There is a growing body of evidence indicating that anxiety, stress and mental ill-health are becoming more prevalent in modern Western societies. At the same time, climate change and mass extinction have now taken root in a period of the earth’s history that has been labelled, ‘the Anthropocene’ and/or ‘Capitalocene’. Some academics have related these various issues to a ‘crisis of perception’ and a general nature-culture perceptual misalignment. This thesis/play is a deconstruction and (re)construction of human-environment conceptions in relation to mental health and wellbeing. More precisely, it is an attempt to map ‘the spread mind’ in ‘environ(mental) health’ (Mcphie, 2014a). (Intra-)Act 1 is an exploration of the performativity of particular Euclidean concepts as well as post-Enlightenment environmental and psychotherapeutic paradigms, with a particular emphasis on those that purport an innate connection with nature.
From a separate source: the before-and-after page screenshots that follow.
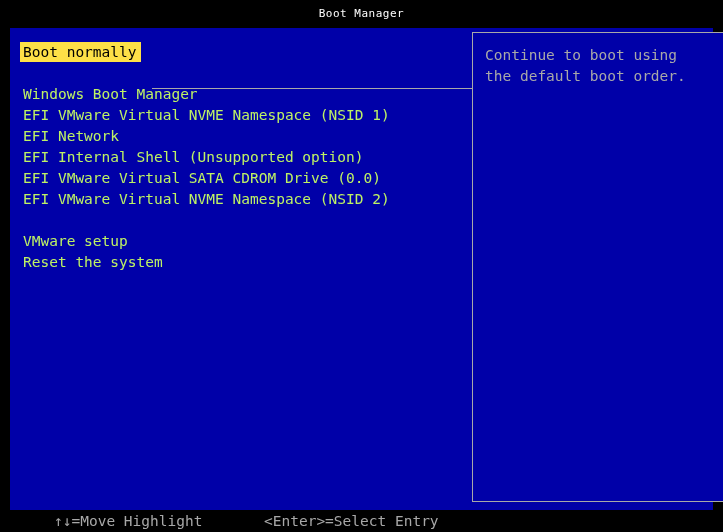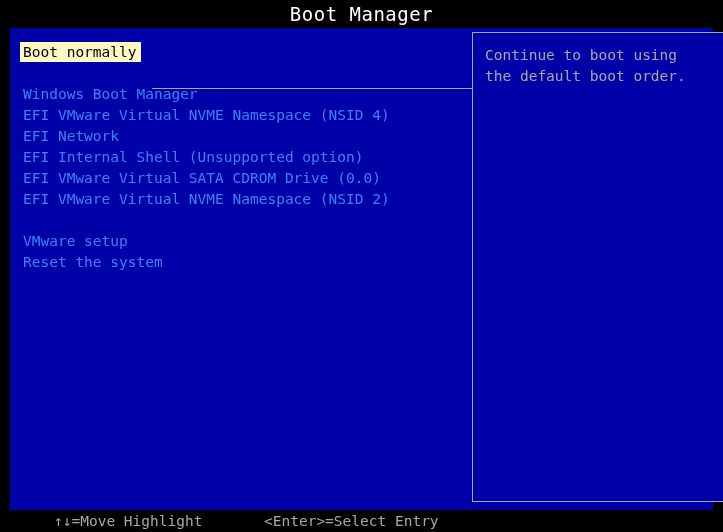"Boot Manager" .titlebar { font-size: 19px -> 11px }
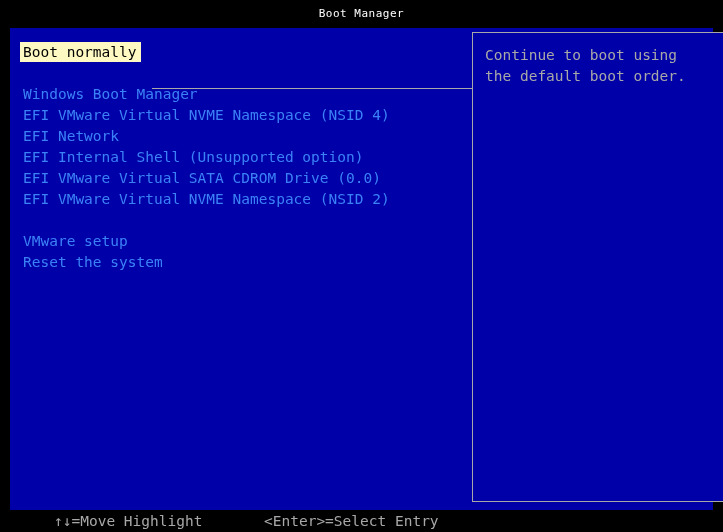"Boot normally" .menu-row.selected { background: #fef9c3 -> #fde047 }
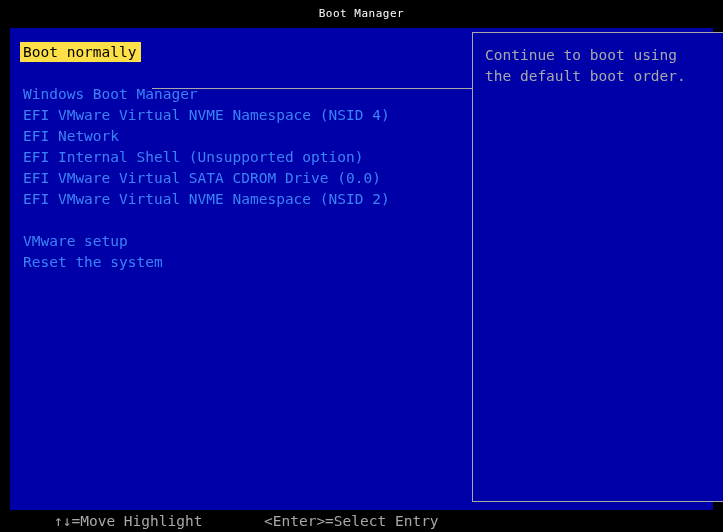"Windows Boot Manager" .menu-row { color: #3b82f6 -> #bef264 }
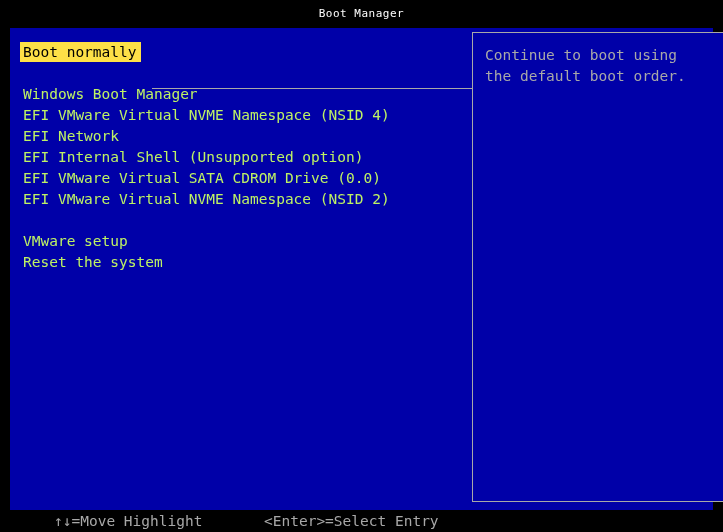"EFI VMware Virtual NVME Namespace (NSID 4)" div.menu-row { text: 4 -> 1 }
The act also (re)views models that measure mental health as an objectified or subjectified essence within an anthropocentrically idealised self. By taking this approach, I highlight the distinct move in Western culture from an ontology of immanence to one of transcendence. (Intra-)Act 2 invites you to think with a post-qualitative collaborative action (re)search, using psychogeography and rhizoanalysis to map the temporal assemblages of six people-environments (a multiplicity), each with a specific diagnosed mental health concern, in order to explore how mental health and wellbeing is a distributed process. (Intra-)Act 3 and the assemblages present the rhizoanalyses in the form of (re)presentational experimentation including, Brechtian playwriting and assemblages of mental health. By thinking with a troika of emerging contemporary process-relational ontologies, I propose an alternative post-psychotherapeutic pathway for how we might conceive of mental health and wellbeing. This attempt emphasises the intra-relational co-production of material agency and is (re)presented in this study as a process distributed of the environment. This is not a conclusion.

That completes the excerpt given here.